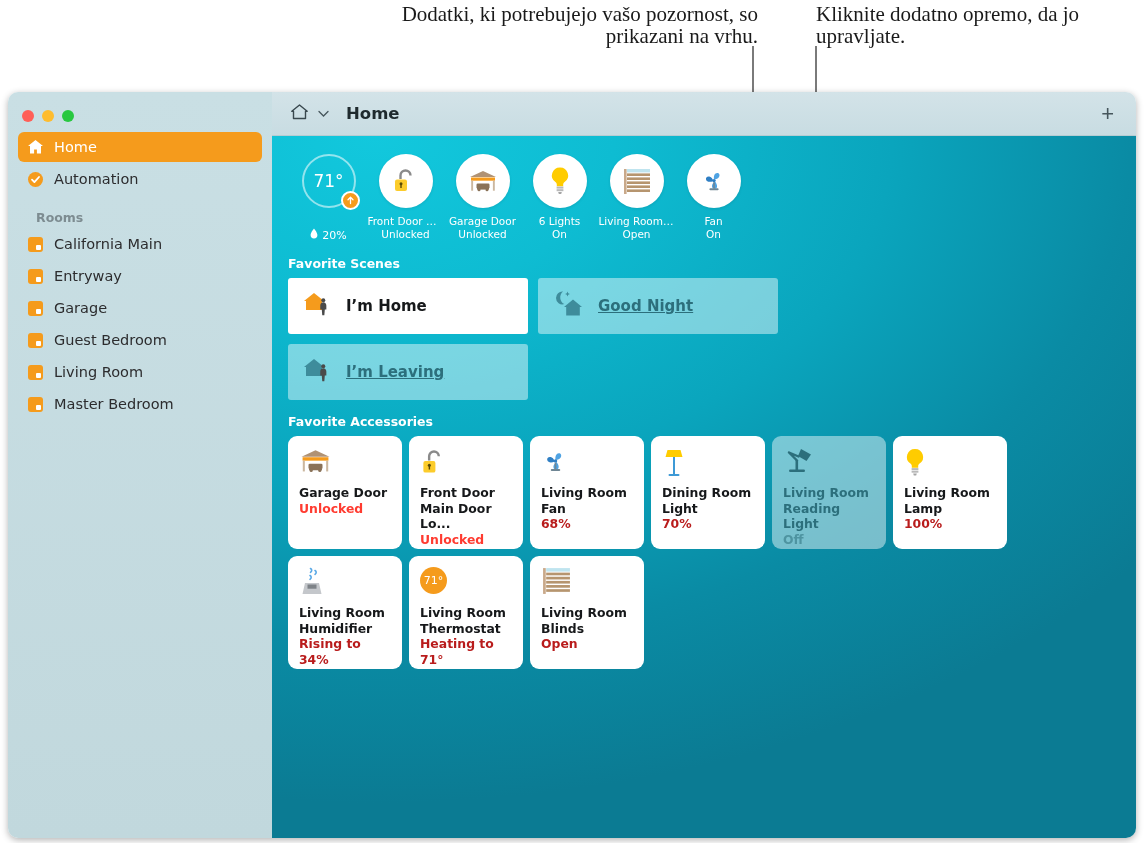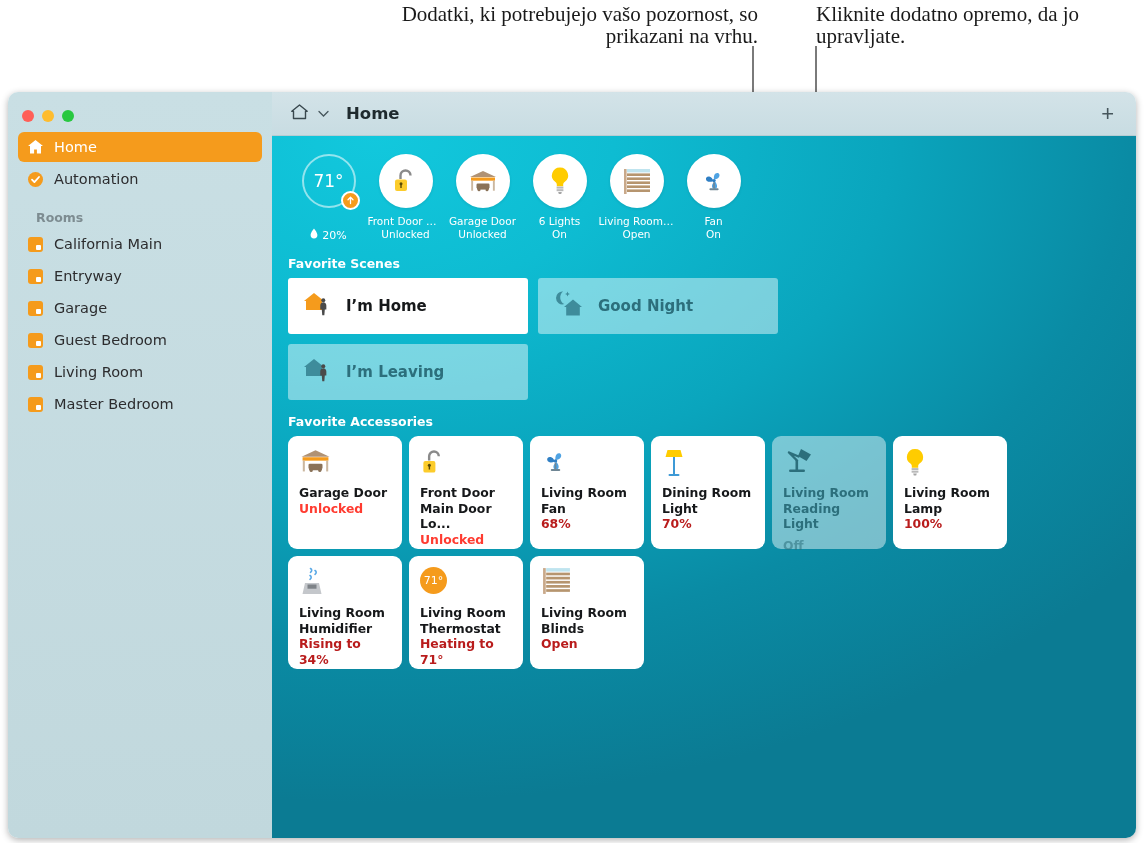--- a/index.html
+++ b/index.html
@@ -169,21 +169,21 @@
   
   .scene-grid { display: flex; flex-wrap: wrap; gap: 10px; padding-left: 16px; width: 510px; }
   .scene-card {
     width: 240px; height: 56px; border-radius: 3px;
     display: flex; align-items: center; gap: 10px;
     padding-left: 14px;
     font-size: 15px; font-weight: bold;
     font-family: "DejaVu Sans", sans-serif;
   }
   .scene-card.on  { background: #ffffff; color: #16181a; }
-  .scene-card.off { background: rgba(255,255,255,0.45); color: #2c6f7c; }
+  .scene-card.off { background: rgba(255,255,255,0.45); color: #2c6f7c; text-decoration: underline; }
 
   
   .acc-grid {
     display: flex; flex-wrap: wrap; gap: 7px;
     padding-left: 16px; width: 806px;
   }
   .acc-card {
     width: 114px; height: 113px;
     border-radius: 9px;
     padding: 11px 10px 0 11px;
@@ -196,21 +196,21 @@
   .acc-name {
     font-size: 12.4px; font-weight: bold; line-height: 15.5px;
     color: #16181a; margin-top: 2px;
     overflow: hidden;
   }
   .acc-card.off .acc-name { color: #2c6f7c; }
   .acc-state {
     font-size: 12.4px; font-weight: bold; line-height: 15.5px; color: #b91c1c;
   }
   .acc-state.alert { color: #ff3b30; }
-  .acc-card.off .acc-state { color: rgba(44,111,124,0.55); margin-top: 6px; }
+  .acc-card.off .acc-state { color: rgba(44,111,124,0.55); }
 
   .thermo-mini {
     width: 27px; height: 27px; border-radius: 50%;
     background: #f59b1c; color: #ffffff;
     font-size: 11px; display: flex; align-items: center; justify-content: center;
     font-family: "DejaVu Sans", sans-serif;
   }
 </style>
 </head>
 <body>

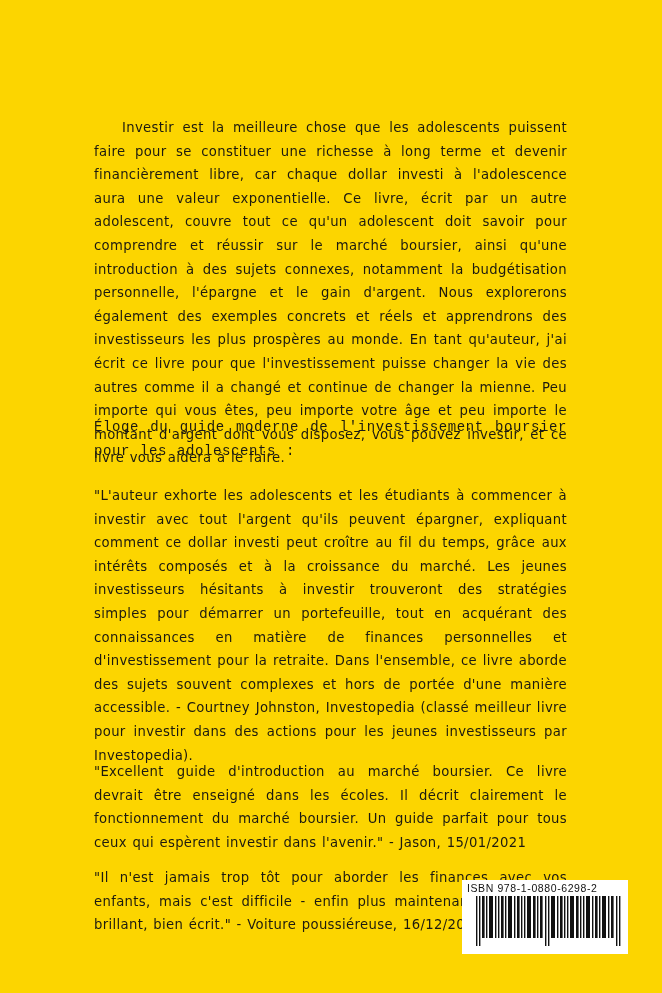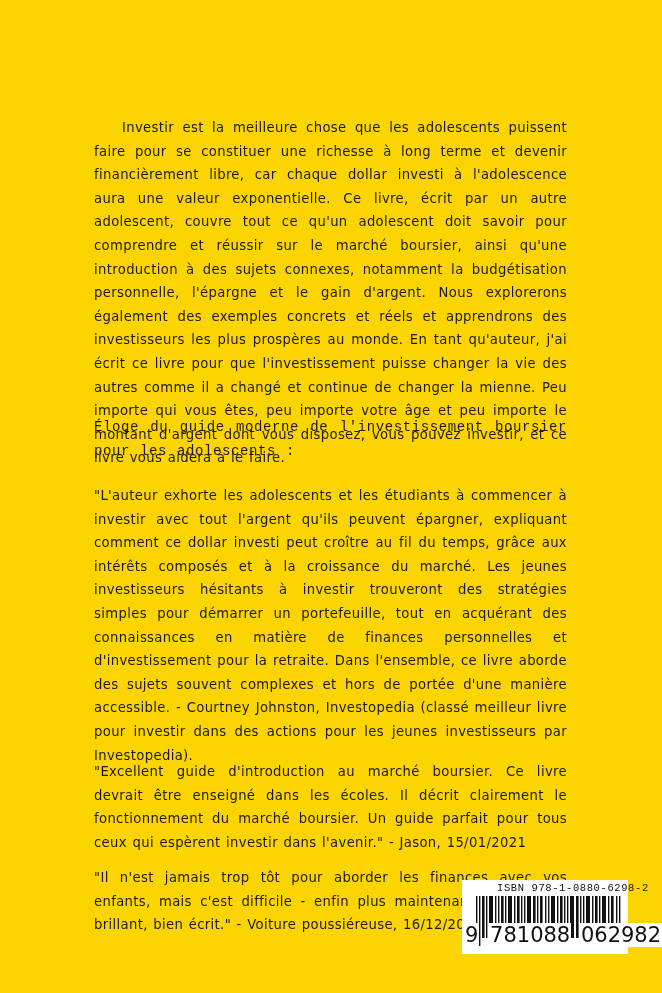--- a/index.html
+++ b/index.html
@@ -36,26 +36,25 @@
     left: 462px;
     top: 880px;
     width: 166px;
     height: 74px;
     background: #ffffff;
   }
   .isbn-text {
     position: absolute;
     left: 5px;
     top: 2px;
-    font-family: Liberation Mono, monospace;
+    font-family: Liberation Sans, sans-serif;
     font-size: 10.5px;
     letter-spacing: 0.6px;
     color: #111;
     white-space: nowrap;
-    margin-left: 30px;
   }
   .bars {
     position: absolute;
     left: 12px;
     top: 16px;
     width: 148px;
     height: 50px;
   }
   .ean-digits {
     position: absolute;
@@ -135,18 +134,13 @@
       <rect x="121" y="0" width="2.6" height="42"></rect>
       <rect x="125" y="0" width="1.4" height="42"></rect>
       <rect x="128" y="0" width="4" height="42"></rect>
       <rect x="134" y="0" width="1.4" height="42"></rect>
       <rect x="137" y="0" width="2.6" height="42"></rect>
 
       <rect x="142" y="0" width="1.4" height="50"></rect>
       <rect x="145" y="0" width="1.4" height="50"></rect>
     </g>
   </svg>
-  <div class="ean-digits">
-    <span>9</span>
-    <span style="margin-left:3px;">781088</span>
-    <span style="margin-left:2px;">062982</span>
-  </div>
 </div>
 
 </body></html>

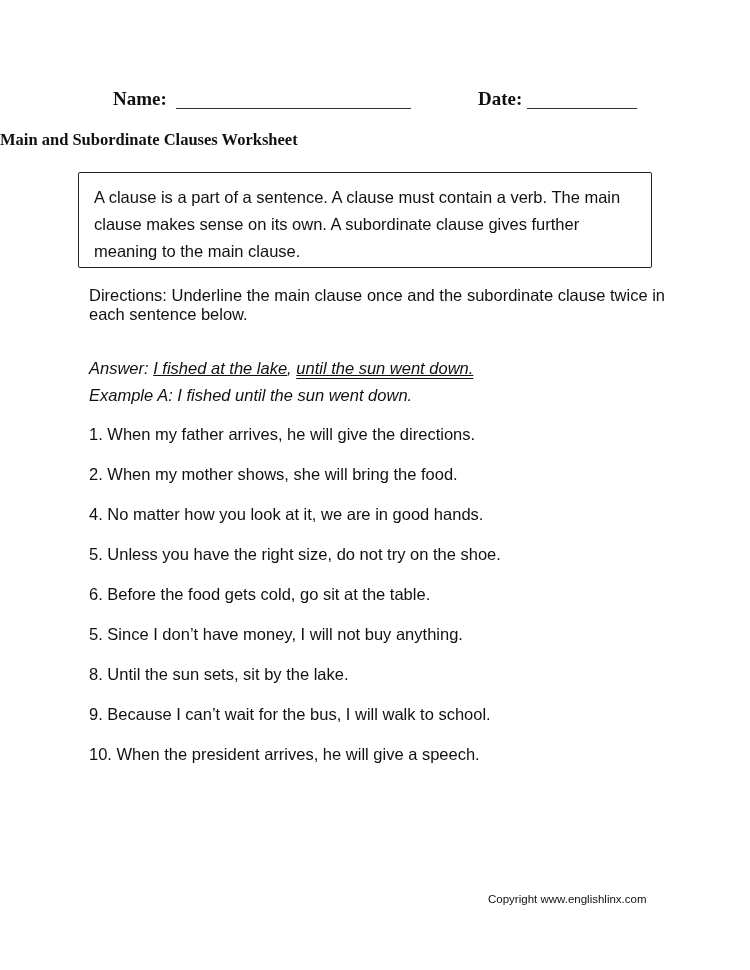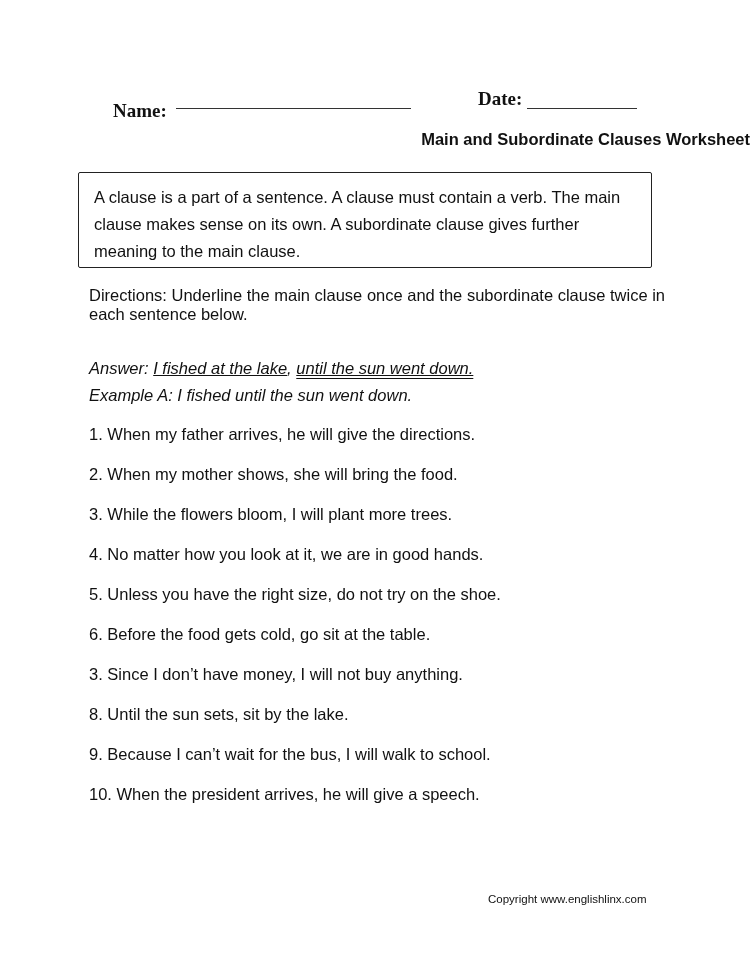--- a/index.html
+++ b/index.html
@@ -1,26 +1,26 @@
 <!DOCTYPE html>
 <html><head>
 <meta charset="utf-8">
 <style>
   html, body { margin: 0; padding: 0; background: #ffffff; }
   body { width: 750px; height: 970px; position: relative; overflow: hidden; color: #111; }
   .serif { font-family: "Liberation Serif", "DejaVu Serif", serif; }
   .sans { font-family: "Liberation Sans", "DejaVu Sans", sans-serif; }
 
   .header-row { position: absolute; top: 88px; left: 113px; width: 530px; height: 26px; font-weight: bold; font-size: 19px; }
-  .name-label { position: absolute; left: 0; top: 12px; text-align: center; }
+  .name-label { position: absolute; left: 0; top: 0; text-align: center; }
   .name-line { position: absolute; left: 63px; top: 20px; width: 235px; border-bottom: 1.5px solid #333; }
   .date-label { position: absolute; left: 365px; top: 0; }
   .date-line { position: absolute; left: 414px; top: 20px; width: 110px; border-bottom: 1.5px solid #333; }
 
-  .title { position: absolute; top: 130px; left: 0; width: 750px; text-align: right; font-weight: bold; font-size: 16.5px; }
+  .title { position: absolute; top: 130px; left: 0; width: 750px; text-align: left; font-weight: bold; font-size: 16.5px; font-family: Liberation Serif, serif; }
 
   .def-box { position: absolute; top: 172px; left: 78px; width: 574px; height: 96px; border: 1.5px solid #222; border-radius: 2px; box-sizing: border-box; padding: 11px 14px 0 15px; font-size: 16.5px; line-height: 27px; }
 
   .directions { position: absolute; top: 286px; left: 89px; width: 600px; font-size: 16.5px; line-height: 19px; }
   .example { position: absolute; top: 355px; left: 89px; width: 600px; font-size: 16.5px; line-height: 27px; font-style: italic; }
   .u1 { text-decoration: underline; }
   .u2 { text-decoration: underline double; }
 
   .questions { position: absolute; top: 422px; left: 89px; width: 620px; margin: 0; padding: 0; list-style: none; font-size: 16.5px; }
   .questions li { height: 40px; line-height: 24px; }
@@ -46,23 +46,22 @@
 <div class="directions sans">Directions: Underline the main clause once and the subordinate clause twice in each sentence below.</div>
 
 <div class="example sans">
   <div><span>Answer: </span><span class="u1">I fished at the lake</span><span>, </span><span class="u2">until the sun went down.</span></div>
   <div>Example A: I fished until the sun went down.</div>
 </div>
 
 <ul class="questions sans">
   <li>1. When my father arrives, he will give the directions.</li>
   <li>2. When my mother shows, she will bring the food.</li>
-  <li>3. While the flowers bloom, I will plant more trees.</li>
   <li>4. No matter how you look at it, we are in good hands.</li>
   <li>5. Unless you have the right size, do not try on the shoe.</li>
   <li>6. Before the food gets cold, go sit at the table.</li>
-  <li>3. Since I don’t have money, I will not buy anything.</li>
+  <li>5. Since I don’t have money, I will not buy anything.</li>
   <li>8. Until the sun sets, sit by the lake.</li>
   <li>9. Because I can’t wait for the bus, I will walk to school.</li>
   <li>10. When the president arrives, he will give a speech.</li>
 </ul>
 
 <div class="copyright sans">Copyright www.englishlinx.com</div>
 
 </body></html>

=== EXERCISE PROMPT ===
Extract each line from the entries above that contains the string "serif".

=== SOLVED EXERCISE ===
     font-family: "DejaVu Sans", sans-serif;
     font-family: "DejaVu Sans", sans-serif;
+    font-family: Liberation Sans, sans-serif;
   .serif { font-family: "Liberation Serif", "DejaVu Serif", serif; }
   .sans { font-family: "Liberation Sans", "DejaVu Sans", sans-serif; }
+  .title { position: absolute; top: 130px; left: 0; width: 750px; text-align: left; font-weight: bold; font-size: 16.5px; font-family: Liberation Serif, serif; }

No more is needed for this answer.